Doctor comforting patient in x-rayJupiterimages/Getty Images

When you go to a hospital, are you a patient or a customer? Dr. Robert Howard, president and CEO at St. Michael's hospital in downtown Toronto, believes you're both. While he says the institution's first job is to make you better, another is to meet your emotional needs.

"Once you start thinking about patients as customers it becomes much more patient-centric care, and that's where we need to go," Dr. Howard says. "People get out of bed, walk and get moving faster if they have a positive attitude about everything that's happening to them. How we treat them directly impacts their attitude."

In health care, Dr. Howard explains, the advantage of combining both approaches is that treating patients as customers addresses the needs they tell you about, and serving them as patients retains the built in responsibility and commitment caregivers have always had.

"It's not just that I'm going to give you a good transactional experience," says Dr. Howard, who first joined St. Michael's as a cardiologist in 1982. "I'm going to make a commitment that goes beyond that, maybe cuts into my personal life – coming in early, or staying late for a patient. But 'customer' brings the notion that what you want, I should give."

Dr. Howard, who also holds an executive MBA from the Richard Ivey School of Business at the University of Western Ontario, suggests that any business can learn from this new way of looking at customers – through both their heart and mind.

"We often play to the mind because we're trying to convince someone about a certain strategy or thing to do," Dr. Howard says. "But if you deal with their heart at the same time, if you get both, then you have a very committed, happy customer."

A great customer experience is all about staff engagement, he says. Leaders mentoring staff is crucial, as is the mission of the institution.

"What we're talking about is fundamentally changing many of our processes – the way we provide care," Dr. Howard says of the hospital. "The status quo of doing things the same way is not going to get improvement. Tinkering on the edges isn't the answer, either. Only through fundamental redesign of our care models will we get world-class, outstanding care. That's hard and long term, not a project that's going to be done in a month or a year. This will be forever."

Dr. Howard says staff are already committed to their patients. His challenge is to convince them there's a room for improvement, because a lot of them think things are already working well.

"The best way to convince staff that things can be improved is to actually measure things," Dr. Howard says. "If you can measure what they're doing, show them the data, then compare that data to the best in class, worldwide, they can get very interested in finding how they can do better."

He then brings in an improvement program and re-measures afterward. As the data gets better, the staff get excited about the possibilities.

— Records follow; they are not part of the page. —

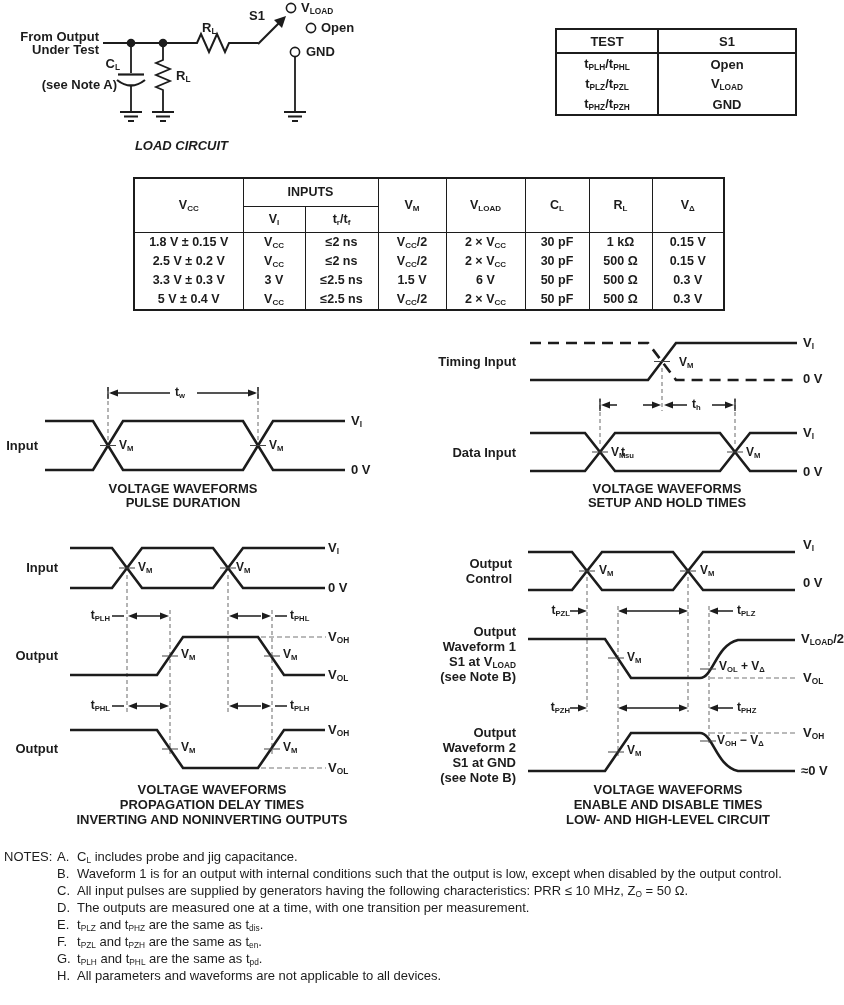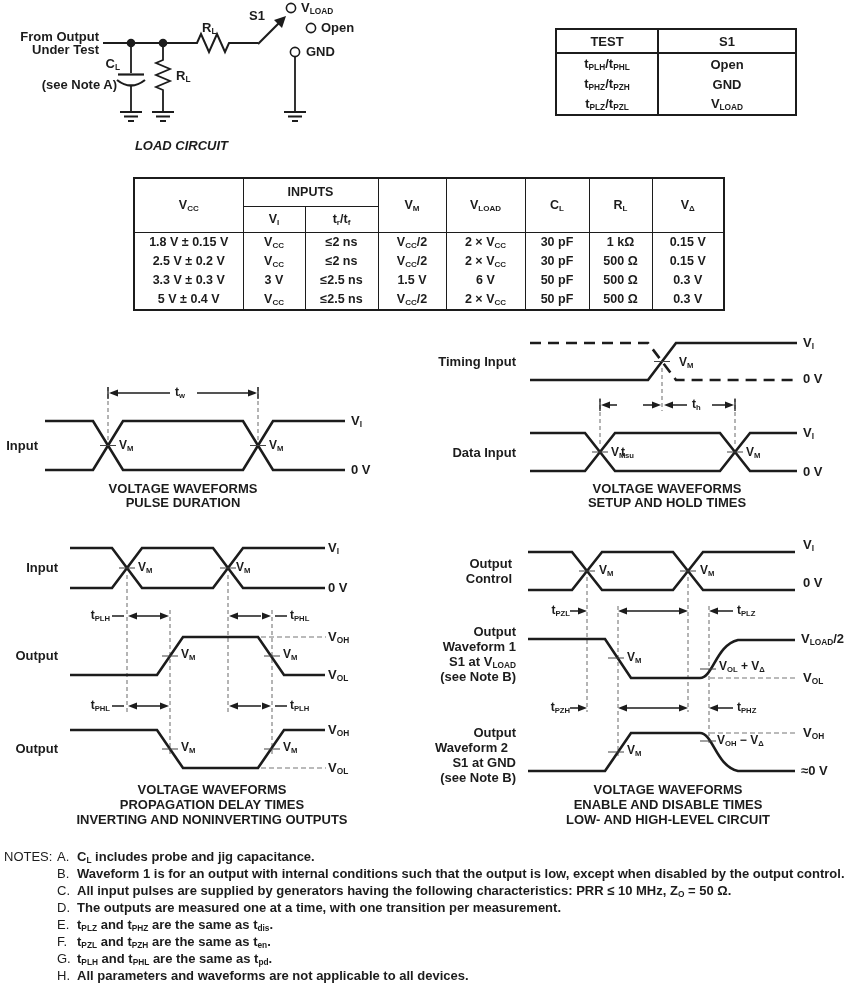--- a/index.html
+++ b/index.html
@@ -21,21 +21,21 @@
   #s1-table .vline{border-left:2px solid #1c1c1c;}
   #param-table{left:133px;top:177px;width:590px;border:2px solid #1c1c1c;}
   #param-table th{border:1.5px solid #1c1c1c;}
   #param-table td{border-left:1.5px solid #1c1c1c;border-right:1.5px solid #1c1c1c;height:19px;margin-left:29px;}
   #param-table .hr1{height:28px;}
   #param-table .hr2{height:26px;}
   .notes{position:absolute;left:4px;top:849px;width:838px;font:13px "Liberation Sans",sans-serif;color:#1c1c1c;}
   .note-row{display:flex;height:17px;align-items:baseline;white-space:nowrap;}
   .note-label{width:53px;flex:none;}
   .note-letter{width:20px;flex:none;}
-  .note-text{flex:none;font-weight:bold;}
+  .note-text{flex:none;}
 </style>
 </head>
 <body>
 
 <div id="canvas">
 
   <svg style="left:0;top:0;" width="440" height="160" viewBox="0 0 440 160">
     <g stroke="#1c1c1c" fill="none" stroke-width="1.8">
       <path d="M103 43 H193"></path>
       <path d="M193 43 H197 L201 34 L209 52 L217 34 L225 52 L229 43 H258" stroke-width="2"></path>
@@ -79,26 +79,26 @@
     <tbody>
         <tr>
       <th>TEST</th>
       <th class="vline">S1</th>
     </tr>
     <tr>
       <td>t<sub>PLH</sub>/t<sub>PHL</sub></td>
       <td class="vline">Open</td>
     </tr>
     <tr>
+      <td>t<sub>PLZ</sub>/t<sub>PZL</sub></td>
+      <td class="vline">V<sub>LOAD</sub></td>
+    </tr>
+    <tr>
       <td>t<sub>PHZ</sub>/t<sub>PZH</sub></td>
       <td class="vline">GND</td>
-    </tr>
-    <tr>
-      <td>t<sub>PLZ</sub>/t<sub>PZL</sub></td>
-      <td class="vline">V<sub>LOAD</sub></td>
     </tr>
   </tbody>
     </table>
 
   <table id="param-table">
     <colgroup>
       <col style="width:109px">
         <col style="width:62px">
         <col style="width:73px">
         <col style="width:68px">
@@ -312,21 +312,21 @@
         <polygon points="709,708 718,704.6 718,711.4"></polygon>
     </g>
   </svg>
   <div class="lbl ra" style="left:442px;top:557px;width:70px;">Output</div>
   <div class="lbl ra" style="left:442px;top:572px;width:70px;">Control</div>
   <div class="lbl ra" style="left:427px;top:625px;width:89px;">Output</div>
   <div class="lbl ra" style="left:427px;top:640px;width:89px;">Waveform 1</div>
   <div class="lbl ra" style="left:427px;top:655px;width:89px;">S1 at V<sub>LOAD</sub></div>
   <div class="lbl ra" style="left:427px;top:670px;width:89px;">(see Note B)</div>
   <div class="lbl ra" style="left:427px;top:726px;width:89px;">Output</div>
-  <div class="lbl ra" style="left:427px;top:741px;width:89px;text-align:center;">Waveform 2</div>
+  <div class="lbl ra" style="left:427px;top:741px;width:89px;">Waveform 2</div>
   <div class="lbl ra" style="left:427px;top:756px;width:89px;">S1 at GND</div>
   <div class="lbl ra" style="left:427px;top:771px;width:89px;">(see Note B)</div>
   <div class="lbl s12" style="left:599px;top:564px;">V<sub>M</sub></div>
   <div class="lbl s12" style="left:700px;top:564px;">V<sub>M</sub></div>
   <div class="lbl s12" style="left:627px;top:651px;">V<sub>M</sub></div>
   <div class="lbl s12" style="left:627px;top:744px;">V<sub>M</sub></div>
   <div class="lbl s12 ra" style="left:520px;top:604px;width:50px;">t<sub>PZL</sub></div>
   <div class="lbl s12" style="left:737px;top:604px;">t<sub>PLZ</sub></div>
   <div class="lbl s12 ra" style="left:520px;top:701px;width:50px;">t<sub>PZH</sub></div>
   <div class="lbl s12" style="left:737px;top:701px;">t<sub>PHZ</sub></div>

"Little incremental improvements motivate the staff to do more and more and then it snowballs," Dr. Howard says.

St. Michael's uses a patient experience survey. Patients are mailed the survey after they go home and that data is analyzed continuously. Response rates are about 40 per cent.

"We drill it down by service," Dr. Howard says. "Each service owns their own data and has to speak to their data. I have a quarterly meeting with all of the service leaders in the hospital and they have to present that data to me every three months. We have targets for them and we hold them accountable."

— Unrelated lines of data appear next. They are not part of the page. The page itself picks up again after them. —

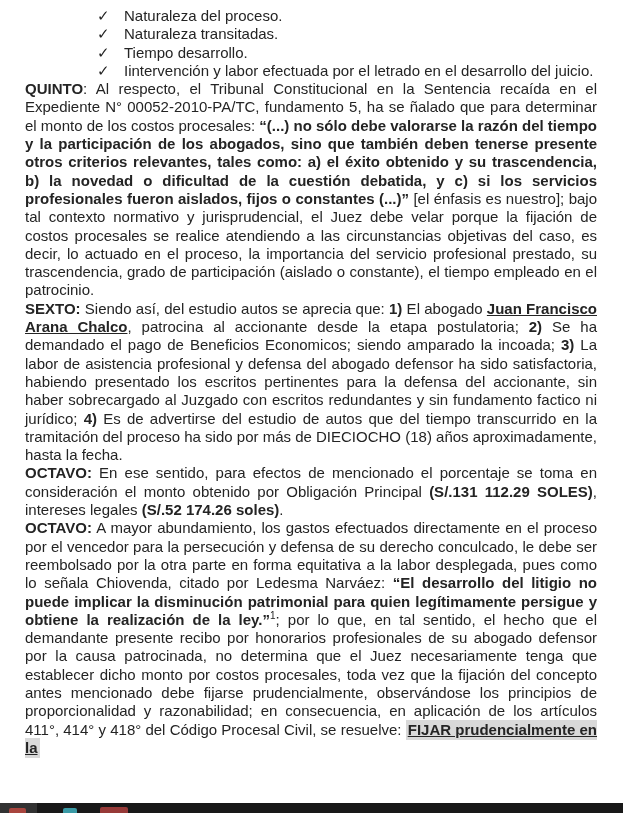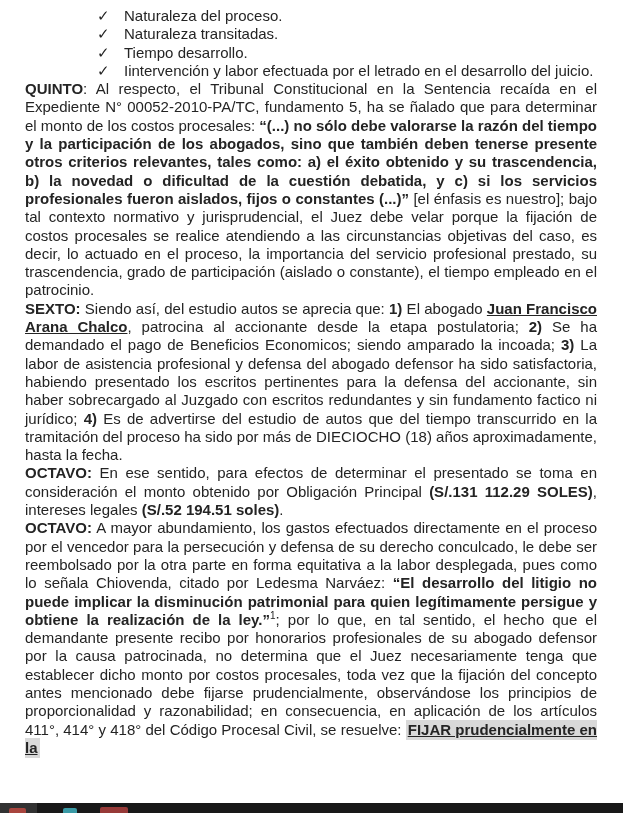--- a/index.html
+++ b/index.html
@@ -62,21 +62,21 @@
         <span class="check-text">Tiempo desarrollo.</span>
       </div>
       <div class="check-row">
         <span class="check-mark">✓</span>
         <span class="check-text">Iintervención y labor efectuada por el letrado en el desarrollo del juicio.</span>
       </div>
     </div>
   <div>
       <p class="para"><span class="b">QUINTO</span><span>: Al respecto, el Tribunal Constitucional en la Sentencia recaída en el Expediente N° 00052-2010-PA/TC, fundamento 5, ha se ñalado que para determinar el monto de los costos procesales: </span><span class="b i">“(...) no sólo debe valorarse la razón del tiempo y la participación de los abogados, sino que también deben tenerse presente otros criterios relevantes, tales como: a) el éxito obtenido y su trascendencia, b) la novedad o dificultad de la cuestión debatida, y c) si los servicios profesionales fueron aislados, fijos o constantes (...)”</span><span> [el énfasis es nuestro]; bajo tal contexto normativo y jurisprudencial, el Juez debe velar porque la fijación de costos procesales se realice atendiendo a las circunstancias objetivas del caso, es decir, lo actuado en el proceso, la importancia del servicio profesional prestado, su trascendencia, grado de participación (aislado o constante), el tiempo empleado en el patrocinio.</span></p>
       <p class="para"><span class="b">SEXTO:</span><span> Siendo así, del estudio autos se aprecia que: </span><span class="b">1)</span><span> El abogado </span><span class="b i u">Juan Francisco Arana Chalco</span><span>, patrocina al accionante desde la etapa postulatoria; </span><span class="b">2)</span><span> Se ha demandado el pago de </span><span class="i">Beneficios Economicos</span><span>; siendo amparado la incoada; </span><span class="b">3)</span><span> La labor de asistencia profesional y defensa del abogado defensor ha sido satisfactoria, habiendo presentado los escritos pertinentes para la defensa del accionante, sin haber sobrecargado al Juzgado con escritos redundantes y sin fundamento factico ni jurídico; </span><span class="b">4)</span><span> Es de advertirse del estudio de autos que del tiempo transcurrido en la tramitación del proceso ha sido por más de DIECIOCHO (18) años aproximadamente, hasta la fecha.</span></p>
-      <p class="para"><span class="b">OCTAVO:</span><span> En ese sentido, para efectos de determinar el presentado se toma en consideración el monto obtenido por Obligación Principal </span><span class="b">(S/.131 112.29 SOLES)</span><span>, intereses legales </span><span class="b">(S/.52 194.51 soles)</span><span>.</span></p>
+      <p class="para"><span class="b">OCTAVO:</span><span> En ese sentido, para efectos de mencionado el porcentaje se toma en consideración el monto obtenido por Obligación Principal </span><span class="b">(S/.131 112.29 SOLES)</span><span>, intereses legales </span><span class="b">(S/.52 174.26 soles)</span><span>.</span></p>
       <p class="para"><span class="b">OCTAVO:</span><span> A mayor abundamiento, los gastos efectuados directamente en el proceso por el vencedor para la persecución y defensa de su derecho conculcado, le debe ser reembolsado por la otra parte en forma equitativa a la labor desplegada, pues como lo señala Chiovenda, citado por Ledesma Narváez: </span><span class="b i">“El desarrollo del litigio no puede implicar la disminución patrimonial para quien legítimamente persigue y obtiene la realización de la ley.”</span><sup>1</sup><span>; por lo que, en tal sentido, el hecho que el demandante presente recibo por honorarios profesionales de su abogado defensor por la causa patrocinada, no determina que el Juez necesariamente tenga que establecer dicho monto por costos procesales, toda vez que la fijación del concepto antes mencionado debe fijarse prudencialmente, observándose los principios de proporcionalidad y razonabilidad; en consecuencia, en aplicación de los artículos 411°, 414° y 418° del Código Procesal Civil, se resuelve: </span><span class="b u hl" style="background: rgb(217, 217, 217);">FIJAR prudencialmente en la</span></p>
     </div>
 </div>
 
 <div class="taskbar" style="background: rgb(24, 24, 24);">
   <div class="tb-activebtn" style="background: rgb(50, 50, 50);"></div>
   <div class="tb-icons">
       <div class="tb-icon" style="left: 9px; width: 17px; height: 5px; background: rgb(168, 69, 62);"></div>
       <div class="tb-icon" style="left: 63px; width: 14px; height: 5px; background: rgb(58, 154, 166);"></div>
       <div class="tb-icon" style="left: 100px; width: 28px; height: 6px; background: rgb(151, 58, 56);"></div>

The trains the front line staff to deal with complaints immediately. Patients also can visit a staffed patient advocate office where they can register a formal complaint that is followed up, either in person or in writing.

"If people complain, it's usually a communications issue – they're upset about what somebody said or didn't say," Dr. Howard says. "They often write them to me. I respond to every letter that I get and either solve it or direct it to someone who's in a position to solve it."